- Task input -

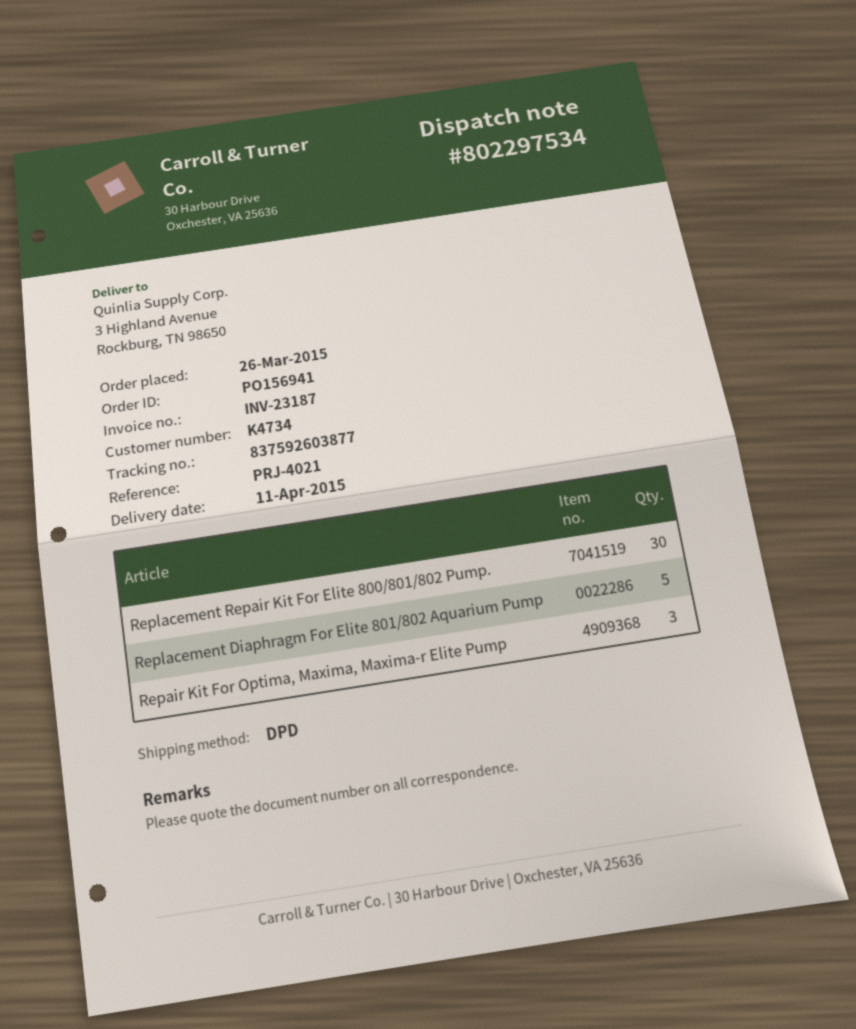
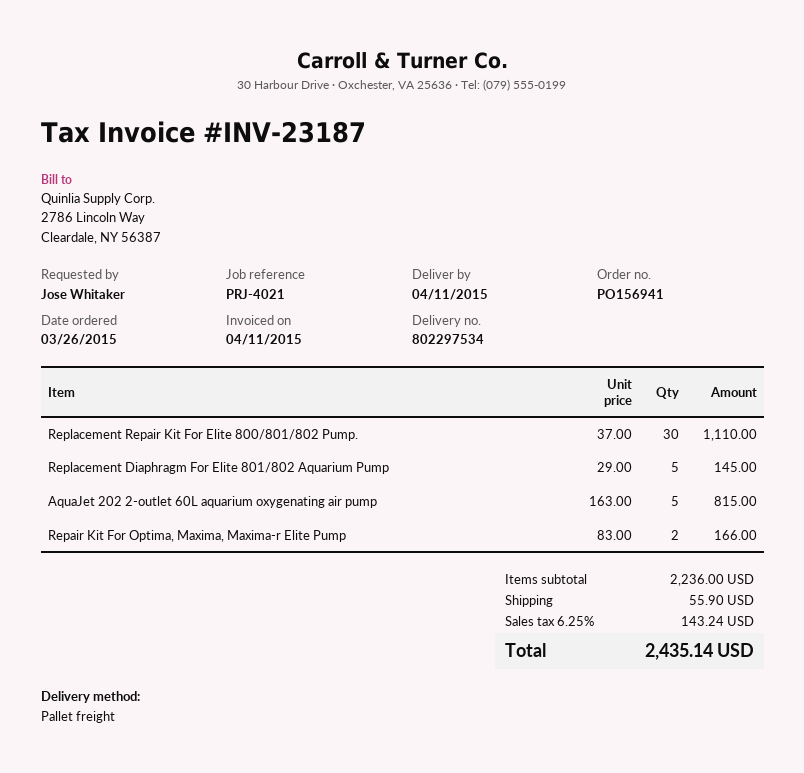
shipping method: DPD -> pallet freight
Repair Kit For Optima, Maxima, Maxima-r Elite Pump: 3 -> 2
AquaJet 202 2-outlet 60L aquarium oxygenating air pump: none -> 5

==

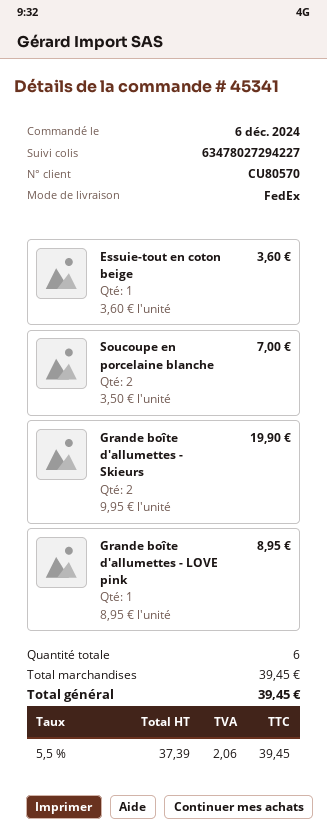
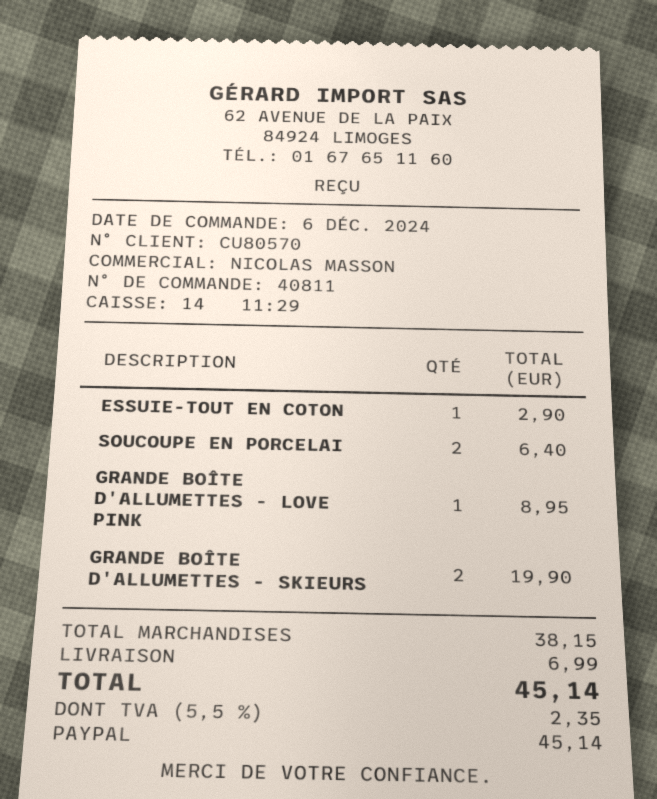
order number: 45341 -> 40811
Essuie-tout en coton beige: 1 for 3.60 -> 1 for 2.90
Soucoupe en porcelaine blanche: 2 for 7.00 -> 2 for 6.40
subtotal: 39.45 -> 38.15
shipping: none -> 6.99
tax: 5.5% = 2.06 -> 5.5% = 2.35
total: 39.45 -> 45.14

- What is expected -
Print exactly the lines above, between the one holding "order number: 45341 -> 40811" and the one holding "total: 39.45 -> 45.14", inclusive, and nothing besides.

- Answer area -
order number: 45341 -> 40811
Essuie-tout en coton beige: 1 for 3.60 -> 1 for 2.90
Soucoupe en porcelaine blanche: 2 for 7.00 -> 2 for 6.40
subtotal: 39.45 -> 38.15
shipping: none -> 6.99
tax: 5.5% = 2.06 -> 5.5% = 2.35
total: 39.45 -> 45.14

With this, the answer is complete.